------ Available data

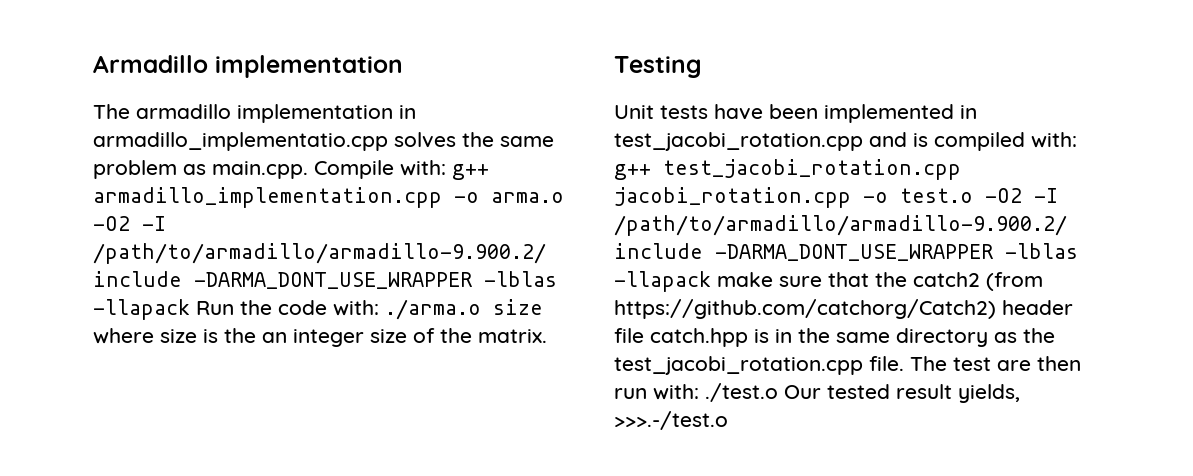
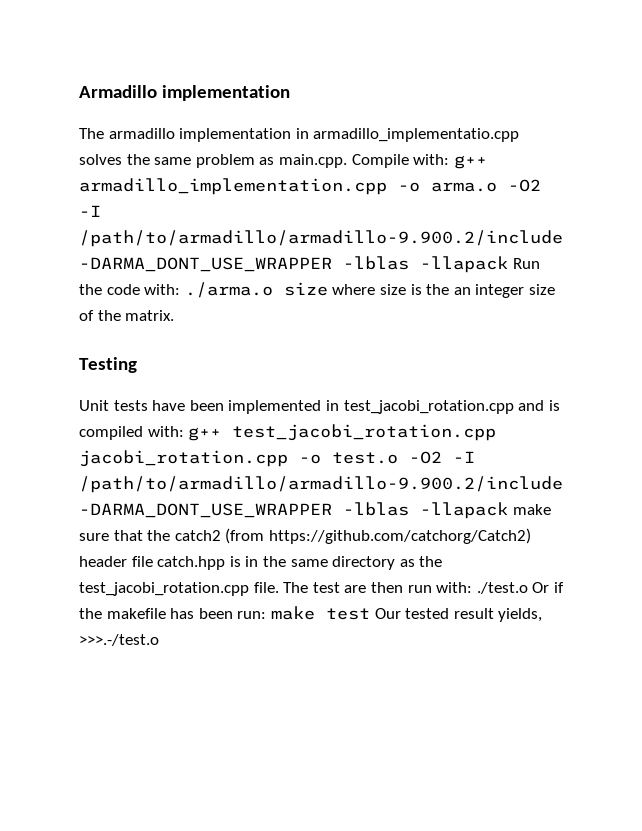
- The test are then run with: ./test.o Our tested result yields, >>>.-/test.o
+ The test are then run with: ./test.o Or if the makefile has been run: make test Our tested result yields, >>>.-/test.o

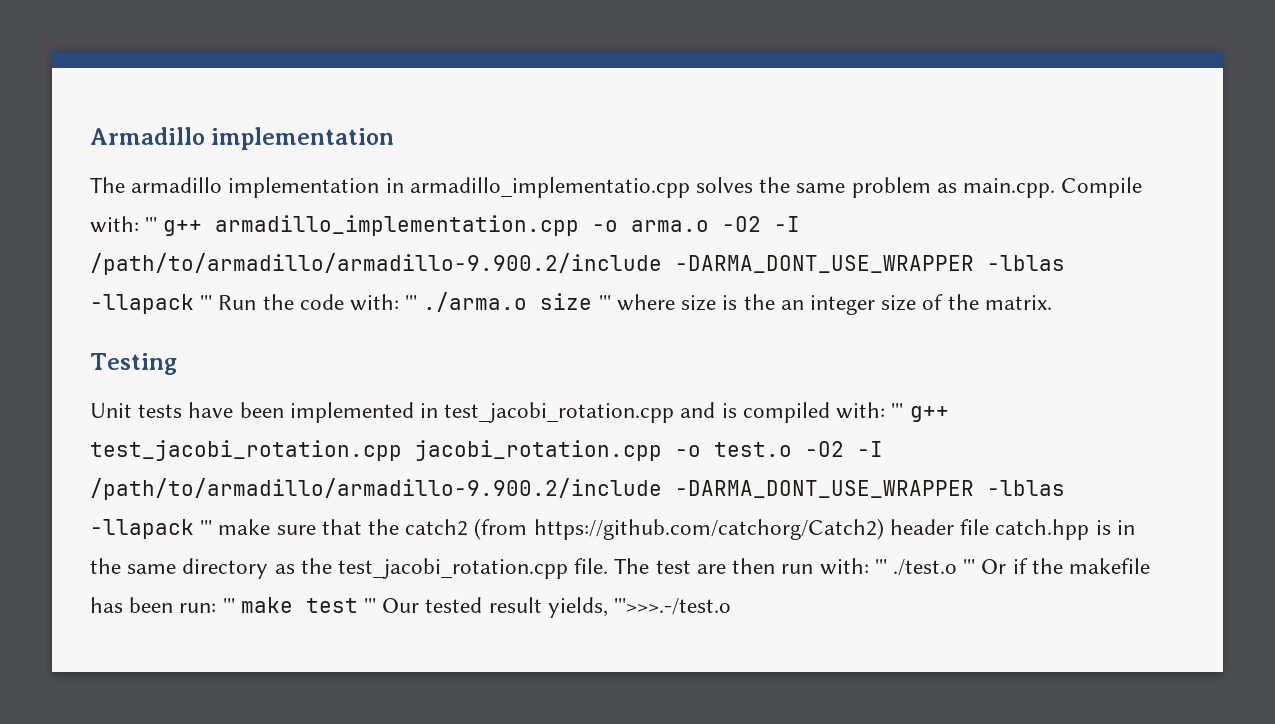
- The armadillo implementation in armadillo_implementatio.cpp solves the same problem as main.cpp. Compile with: g++ armadillo_implementation.cpp -o arma.o -O2 -I /path/to/armadillo/armadillo-9.900.2/include -DARMA_DONT_USE_WRAPPER -lblas -llapack Run the code with: ./arma.o size where size is the an integer size of the matrix.
+ The armadillo implementation in armadillo_implementatio.cpp solves the same problem as main.cpp. Compile with: ''' g++ armadillo_implementation.cpp -o arma.o -O2 -I /path/to/armadillo/armadillo-9.900.2/include -DARMA_DONT_USE_WRAPPER -lblas -llapack ''' Run the code with: ''' ./arma.o size ''' where size is the an integer size of the matrix.
- Unit tests have been implemented in test_jacobi_rotation.cpp and is compiled with: g++ test_jacobi_rotation.cpp jacobi_rotation.cpp -o test.o -O2 -I /path/to/armadillo/armadillo-9.900.2/include -DARMA_DONT_USE_WRAPPER -lblas -llapack make sure that the catch2 (from https://github.com/catchorg/Catch2) header file catch.hpp is in the same directory as the test_jacobi_rotation.cpp file.
+ Unit tests have been implemented in test_jacobi_rotation.cpp and is compiled with: ''' g++ test_jacobi_rotation.cpp jacobi_rotation.cpp -o test.o -O2 -I /path/to/armadillo/armadillo-9.900.2/include -DARMA_DONT_USE_WRAPPER -lblas -llapack ''' make sure that the catch2 (from https://github.com/catchorg/Catch2) header file catch.hpp is in the same directory as the test_jacobi_rotation.cpp file.
- The test are then run with: ./test.o Or if the makefile has been run: make test Our tested result yields, >>>.-/test.o
+ The test are then run with: ''' ./test.o ''' Or if the makefile has been run: ''' make test ''' Our tested result yields, '''>>>.-/test.o

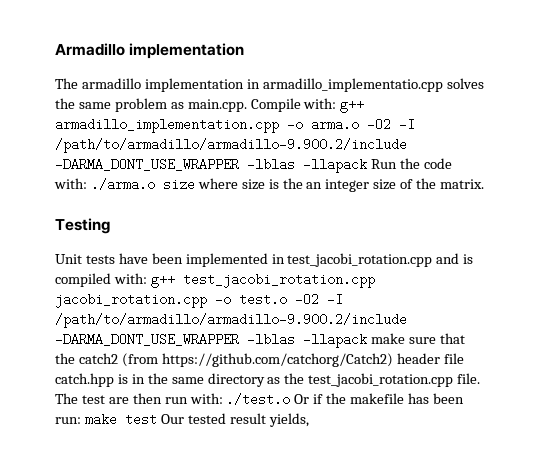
- The armadillo implementation in armadillo_implementatio.cpp solves the same problem as main.cpp. Compile with: ''' g++ armadillo_implementation.cpp -o arma.o -O2 -I /path/to/armadillo/armadillo-9.900.2/include -DARMA_DONT_USE_WRAPPER -lblas -llapack ''' Run the code with: ''' ./arma.o size ''' where size is the an integer size of the matrix.
+ The armadillo implementation in armadillo_implementatio.cpp solves the same problem as main.cpp. Compile with: g++ armadillo_implementation.cpp -o arma.o -O2 -I /path/to/armadillo/armadillo-9.900.2/include -DARMA_DONT_USE_WRAPPER -lblas -llapack Run the code with: ./arma.o size where size is the an integer size of the matrix.
- Unit tests have been implemented in test_jacobi_rotation.cpp and is compiled with: ''' g++ test_jacobi_rotation.cpp jacobi_rotation.cpp -o test.o -O2 -I /path/to/armadillo/armadillo-9.900.2/include -DARMA_DONT_USE_WRAPPER -lblas -llapack ''' make sure that the catch2 (from https://github.com/catchorg/Catch2) header file catch.hpp is in the same directory as the test_jacobi_rotation.cpp file.
+ Unit tests have been implemented in test_jacobi_rotation.cpp and is compiled with: g++ test_jacobi_rotation.cpp jacobi_rotation.cpp -o test.o -O2 -I /path/to/armadillo/armadillo-9.900.2/include -DARMA_DONT_USE_WRAPPER -lblas -llapack make sure that the catch2 (from https://github.com/catchorg/Catch2) header file catch.hpp is in the same directory as the test_jacobi_rotation.cpp file.
- The test are then run with: ''' ./test.o ''' Or if the makefile has been run: ''' make test ''' Our tested result yields, '''>>>.-/test.o
+ The test are then run with: ./test.o Or if the makefile has been run: make test Our tested result yields,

------------

=== Directions for this task ===
Tell how many lines of the records above contain "makefile", replying with the number only.

=== Written answer ===
5